With the three volumes of the creator-owned The Invisibles, Morrison started his largest and possibly most important work.[26] The Invisibles combined political, pop- and sub-cultural references. Tapping into pre-millennial tension, the work was influenced by the writings of Robert Anton Wilson, Aleister Crowley and William Burroughs, and Morrison's practice of chaos magic in Thee Temple ov Psychick Youth.[27][28] In 1998 Morrison published the prose piece, "I'm A Policeman" in Sarah Champion's millennial short story collection Disco 2000; though no explicit connection to The Invisibles is made, there are strong thematic links between the two works.[29] At DisinfoCon in 1999, Morrison said that much of the content in The Invisibles was information given to him by aliens that abducted him in Kathmandu, who told him to spread this information to the world via a comic book. He later clarified that the experience he labelled as the "Alien Abduction Experience in Kathmandu" had nothing to do with aliens or abduction, but that there was an experience that he had in Kathmandu that The Invisibles is an attempt to explain.[30] The title was not a huge commercial hit to start with. (Morrison actually asked his readers to participate in a "wankathon" while concentrating on a magical symbol, or sigil, in an effort to boost sales).[31] When the title was relaunched with volume two, the characters relocated to America. Volume three appeared with issue numbers counting down, signalling an intention to conclude the series with the turn of the new millennium in 2000. Due to the title shipping late, its final issue did not ship until April 2000.[5]

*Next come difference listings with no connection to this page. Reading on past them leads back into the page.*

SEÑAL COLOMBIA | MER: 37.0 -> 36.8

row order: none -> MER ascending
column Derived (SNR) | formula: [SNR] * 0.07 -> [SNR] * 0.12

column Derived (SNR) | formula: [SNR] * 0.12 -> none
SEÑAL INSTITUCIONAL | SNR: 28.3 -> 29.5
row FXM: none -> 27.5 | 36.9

The 1999 film The Matrix has numerous elements which have been attributed by critics to the influence of Morrison's The Invisibles.[32] Morrison himself was immediately struck by the similarities to his work upon first seeing the film.[33][34]

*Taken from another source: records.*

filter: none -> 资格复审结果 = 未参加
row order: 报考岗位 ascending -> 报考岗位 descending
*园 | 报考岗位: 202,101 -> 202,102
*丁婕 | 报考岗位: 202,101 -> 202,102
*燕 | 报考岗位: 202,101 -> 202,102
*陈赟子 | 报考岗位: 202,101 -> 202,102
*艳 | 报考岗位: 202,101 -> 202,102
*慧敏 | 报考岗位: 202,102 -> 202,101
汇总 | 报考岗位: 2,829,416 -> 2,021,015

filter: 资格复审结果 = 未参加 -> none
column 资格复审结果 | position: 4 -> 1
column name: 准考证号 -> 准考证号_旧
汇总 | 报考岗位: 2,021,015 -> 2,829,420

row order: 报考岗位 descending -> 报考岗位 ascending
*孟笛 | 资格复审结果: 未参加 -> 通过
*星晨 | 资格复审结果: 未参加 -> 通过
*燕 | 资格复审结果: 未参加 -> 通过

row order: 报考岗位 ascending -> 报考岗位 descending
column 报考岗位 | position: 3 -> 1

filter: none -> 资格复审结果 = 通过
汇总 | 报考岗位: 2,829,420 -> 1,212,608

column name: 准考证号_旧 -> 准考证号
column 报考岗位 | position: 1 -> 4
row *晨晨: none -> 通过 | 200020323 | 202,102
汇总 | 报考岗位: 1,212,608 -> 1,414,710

In 2000, Morrison's graphic novel JLA: Earth 2 was released with art by Frank Quitely.[35] It was Morrison's last mainstream work for DC for a while, as he moved to Marvel Comics. While at Marvel, Morrison wrote the six-part Marvel Boy series,[36][37] and Fantastic Four: 1234, his take on another major superhero team. In July 2001, he began writing the main X-Men title, renamed New X-Men for his run, with Quitely providing much of the art.[38][39] Again, Morrison's revamping of a major superhero team proved to be a commercial success, with the title jumping to the No. 1 sales[40] and established Morrison as the kind of creator whose name on a title would guarantee sales.[41] His penultimate arc "Planet X" depicted the villain Magneto infiltrating and defeating the X-Men in the guise of new character Xorn and developing an addiction to the power-enhancing drug "Kick".[42][43]

In 2002, Morrison launched his next creator-owned project at Vertigo: The Filth, drawn by Chris Weston and Gary Erskine, a 13-part mini-series.[44][45] In 2004, Vertigo published three Morrison mini-series. Seaguy, We3,[46] and Vimanarama. Morrison returned to the JLA with the first story in a new anthology series, JLA Classified. In 2005 Morrison wrote Seven Soldiers,[47] which featured the Manhattan Guardian, Mister Miracle, Klarion the Witch Boy, Bulleteer, Frankenstein, Zatanna and Shining Knight. The series consists of seven interlinked four-issue mini-series with two "bookend" volumes – 30 issues in all.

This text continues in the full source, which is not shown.